(ABOUT THIS TASK) Using the records below, write out again exactly the lines that begin at the line containing "Cụm Spark gồm" and end at the line containing "- Cấu hình máy", and no other lines.

━━ DATA RECORDS

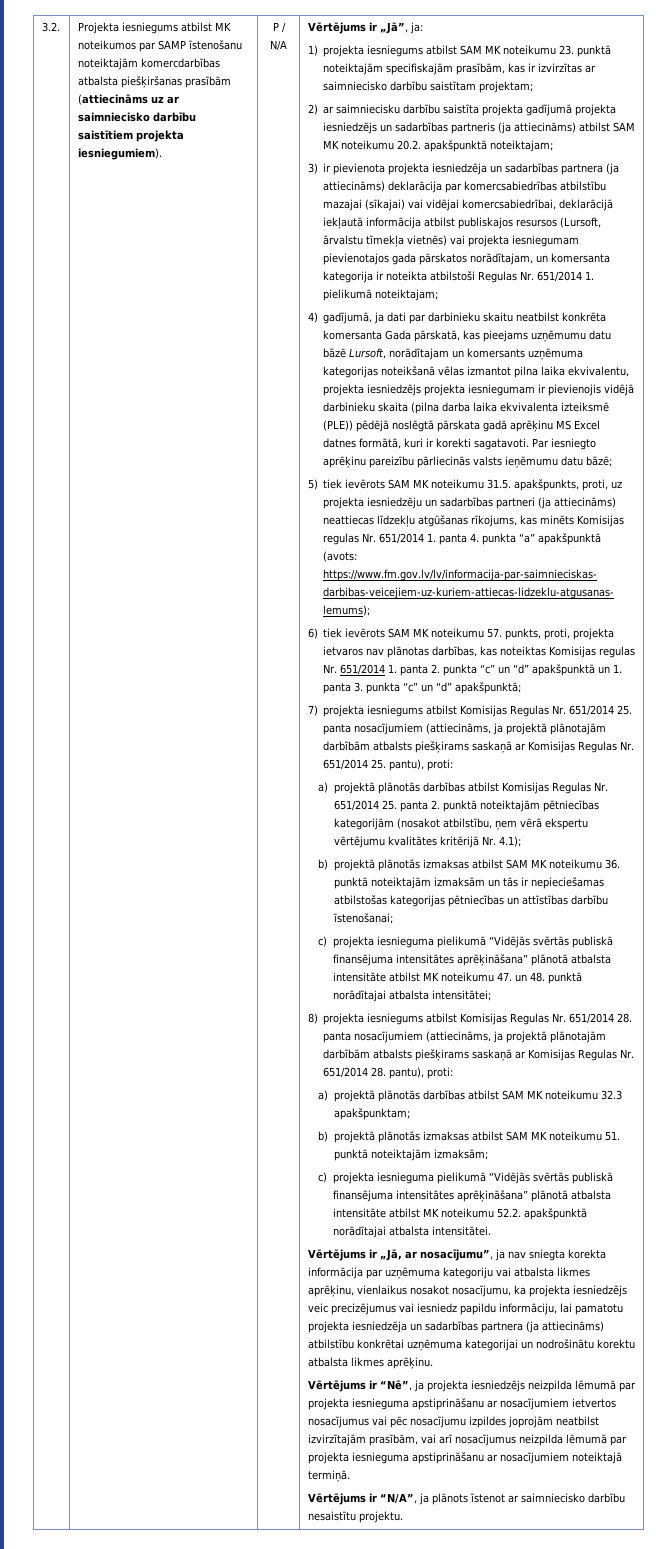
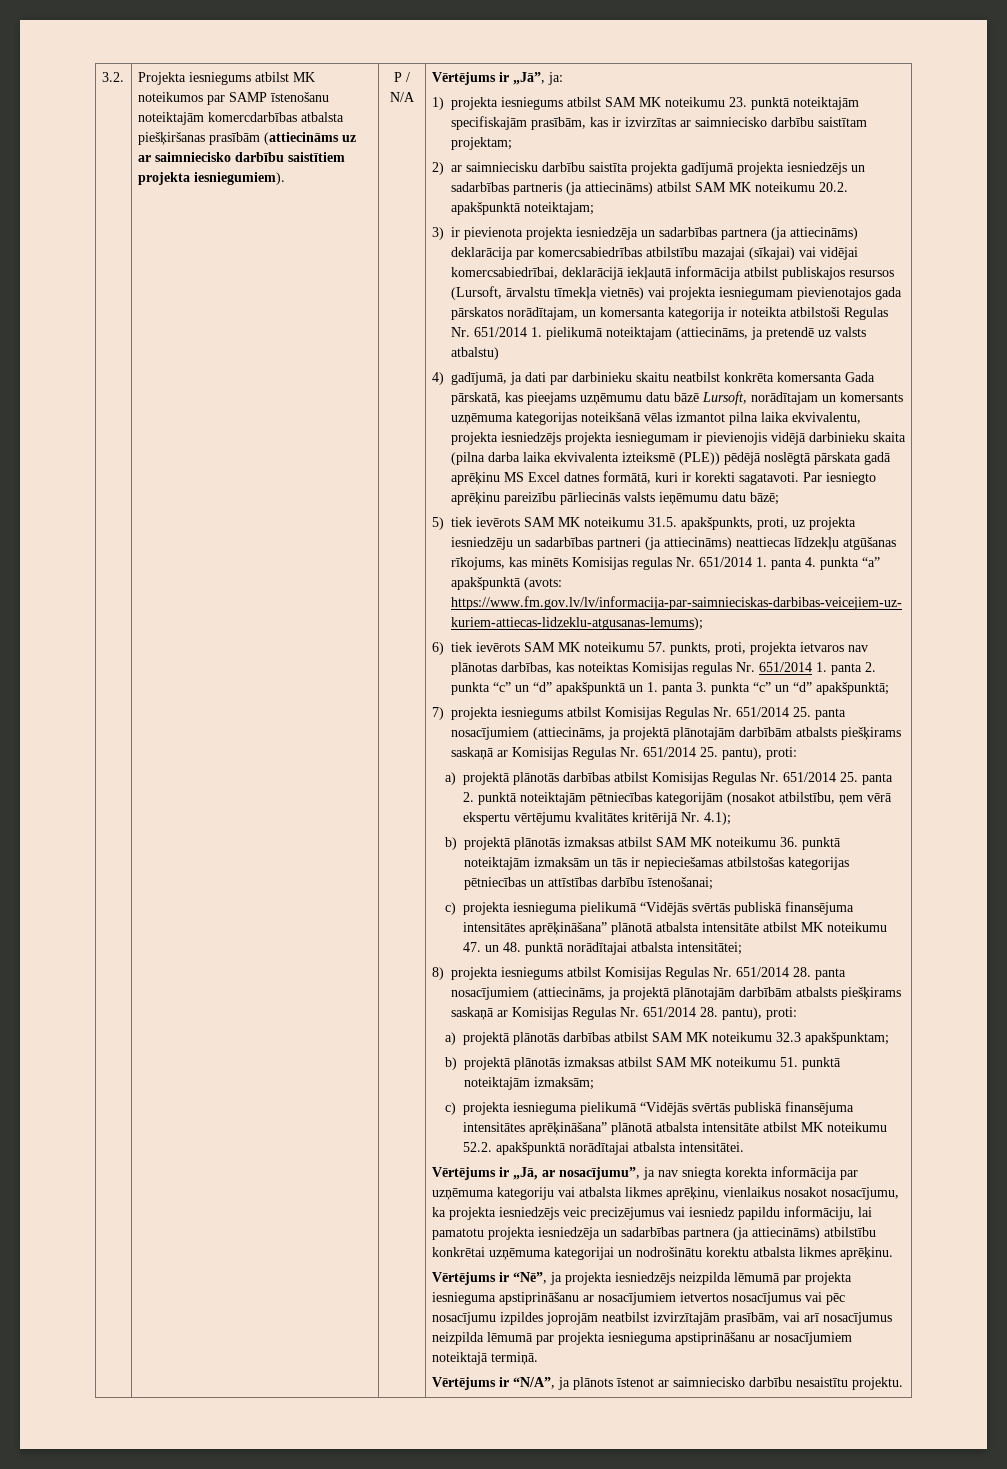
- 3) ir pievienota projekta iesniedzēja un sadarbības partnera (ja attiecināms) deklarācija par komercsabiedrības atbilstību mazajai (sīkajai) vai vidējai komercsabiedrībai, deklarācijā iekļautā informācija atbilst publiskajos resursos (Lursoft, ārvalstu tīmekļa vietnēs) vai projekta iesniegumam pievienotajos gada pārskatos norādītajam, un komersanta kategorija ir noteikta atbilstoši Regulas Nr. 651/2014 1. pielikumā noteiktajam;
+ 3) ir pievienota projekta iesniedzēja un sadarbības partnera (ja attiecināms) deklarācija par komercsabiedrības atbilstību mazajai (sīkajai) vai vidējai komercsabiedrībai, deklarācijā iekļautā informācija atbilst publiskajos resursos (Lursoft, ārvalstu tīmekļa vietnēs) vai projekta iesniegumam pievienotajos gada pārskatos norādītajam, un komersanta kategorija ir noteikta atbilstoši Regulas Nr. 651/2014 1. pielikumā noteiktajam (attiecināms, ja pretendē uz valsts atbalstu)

━━━━
━━ DATA RECORDS

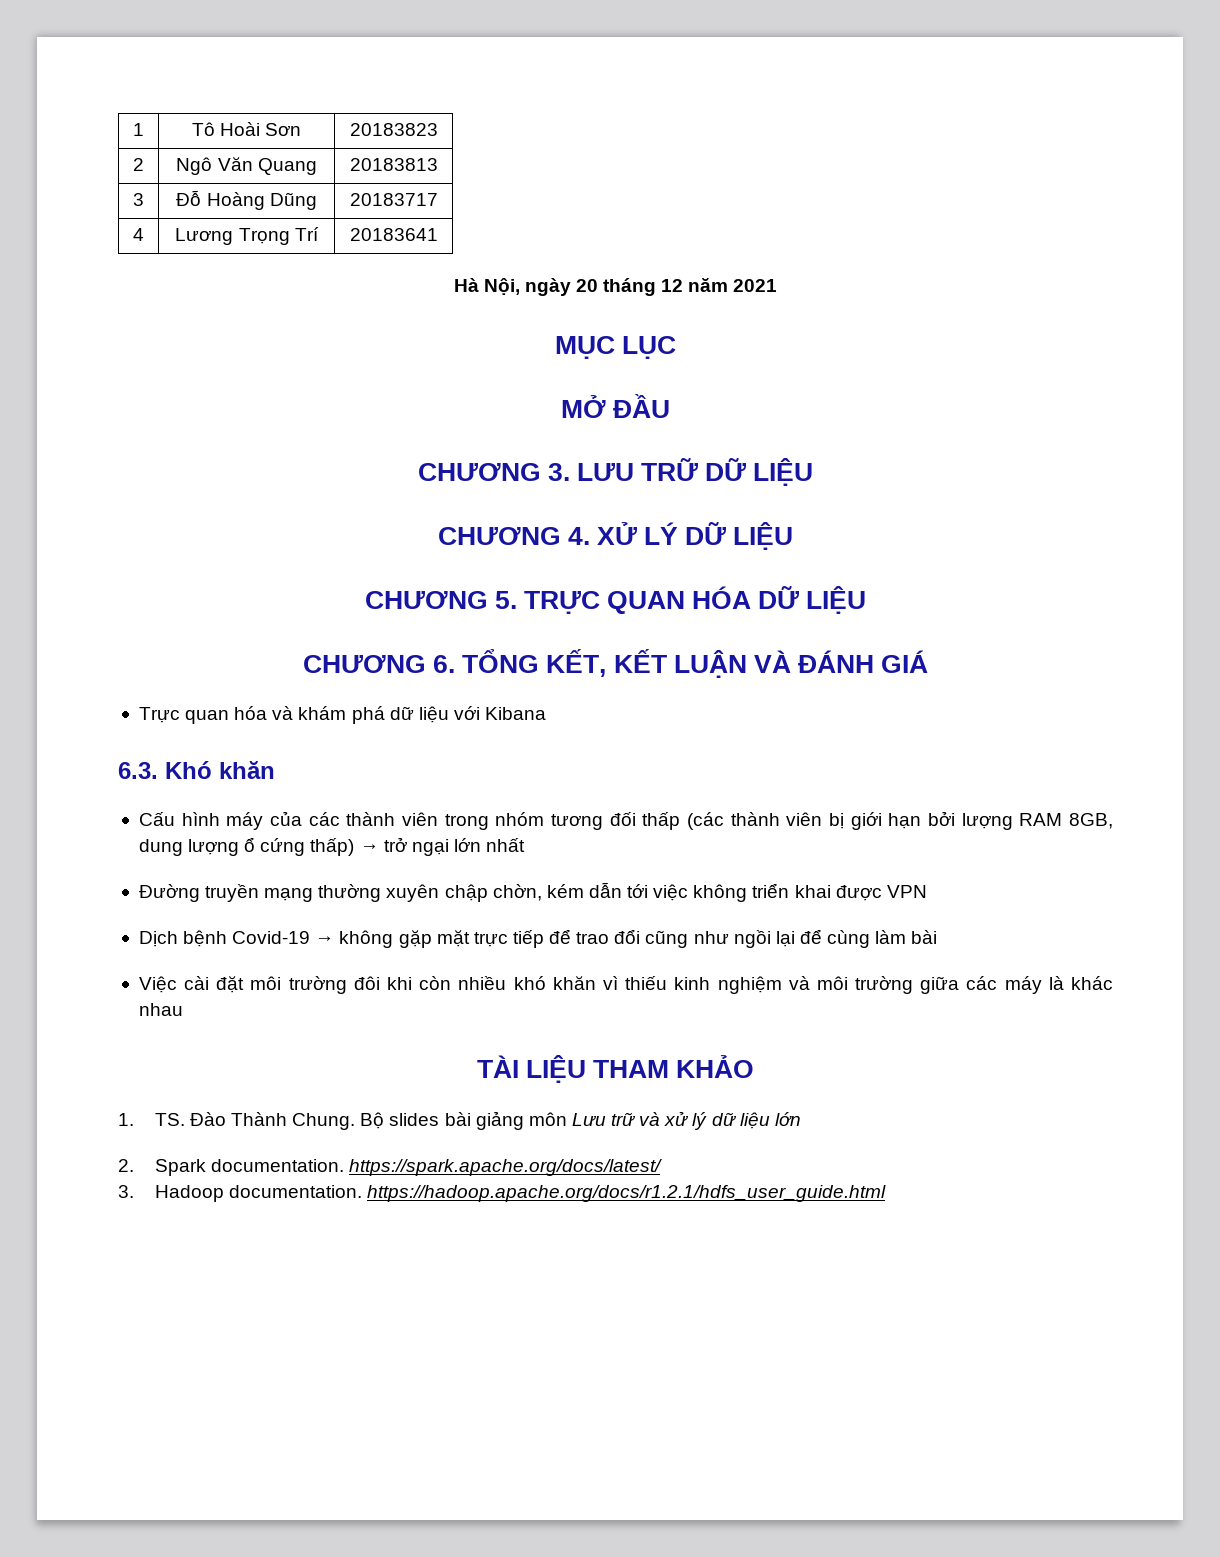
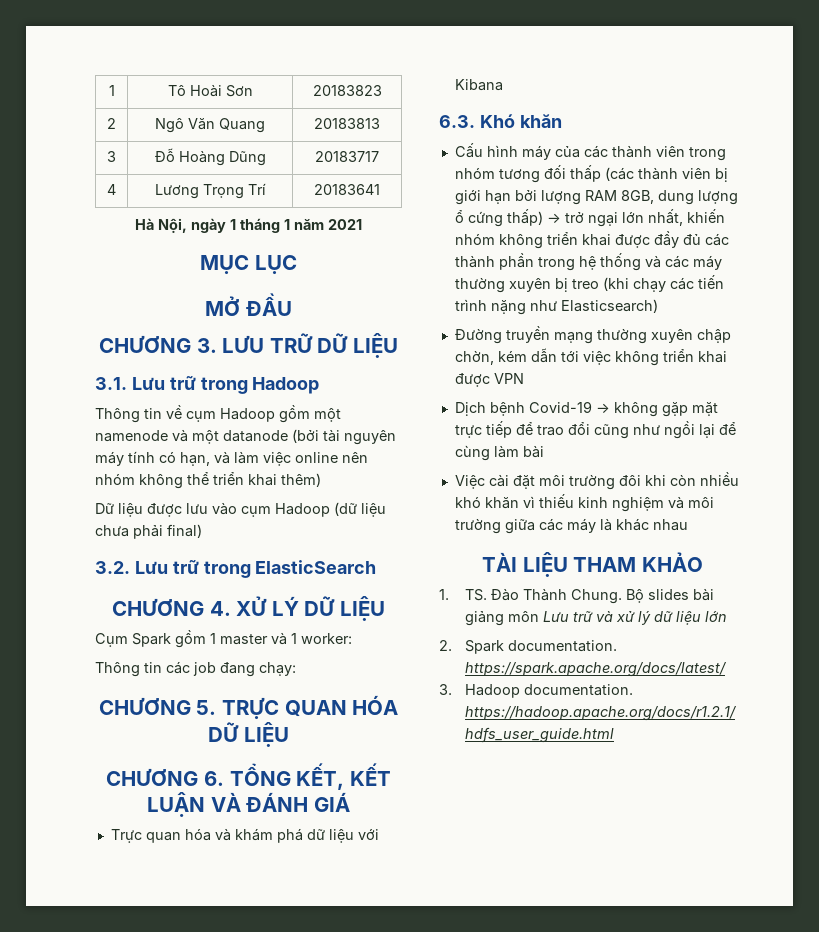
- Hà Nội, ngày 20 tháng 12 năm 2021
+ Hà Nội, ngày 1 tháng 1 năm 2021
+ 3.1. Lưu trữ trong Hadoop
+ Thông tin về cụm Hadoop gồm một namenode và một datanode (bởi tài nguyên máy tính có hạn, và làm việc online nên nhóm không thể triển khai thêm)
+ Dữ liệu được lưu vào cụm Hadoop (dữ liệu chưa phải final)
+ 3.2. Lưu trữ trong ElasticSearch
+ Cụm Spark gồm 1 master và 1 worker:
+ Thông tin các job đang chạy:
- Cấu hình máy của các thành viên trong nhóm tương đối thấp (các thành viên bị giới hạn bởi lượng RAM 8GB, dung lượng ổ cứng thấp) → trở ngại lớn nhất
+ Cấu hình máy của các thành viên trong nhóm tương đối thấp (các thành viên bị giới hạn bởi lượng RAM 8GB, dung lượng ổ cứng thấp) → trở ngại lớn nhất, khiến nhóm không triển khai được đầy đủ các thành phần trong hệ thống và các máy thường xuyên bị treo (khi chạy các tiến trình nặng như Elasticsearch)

━━━━

(ANSWER TO THE EXERCISE)
+ Cụm Spark gồm 1 master và 1 worker:
+ Thông tin các job đang chạy:
- Cấu hình máy của các thành viên trong nhóm tương đối thấp (các thành viên bị giới hạn bởi lượng RAM 8GB, dung lượng ổ cứng thấp) → trở ngại lớn nhất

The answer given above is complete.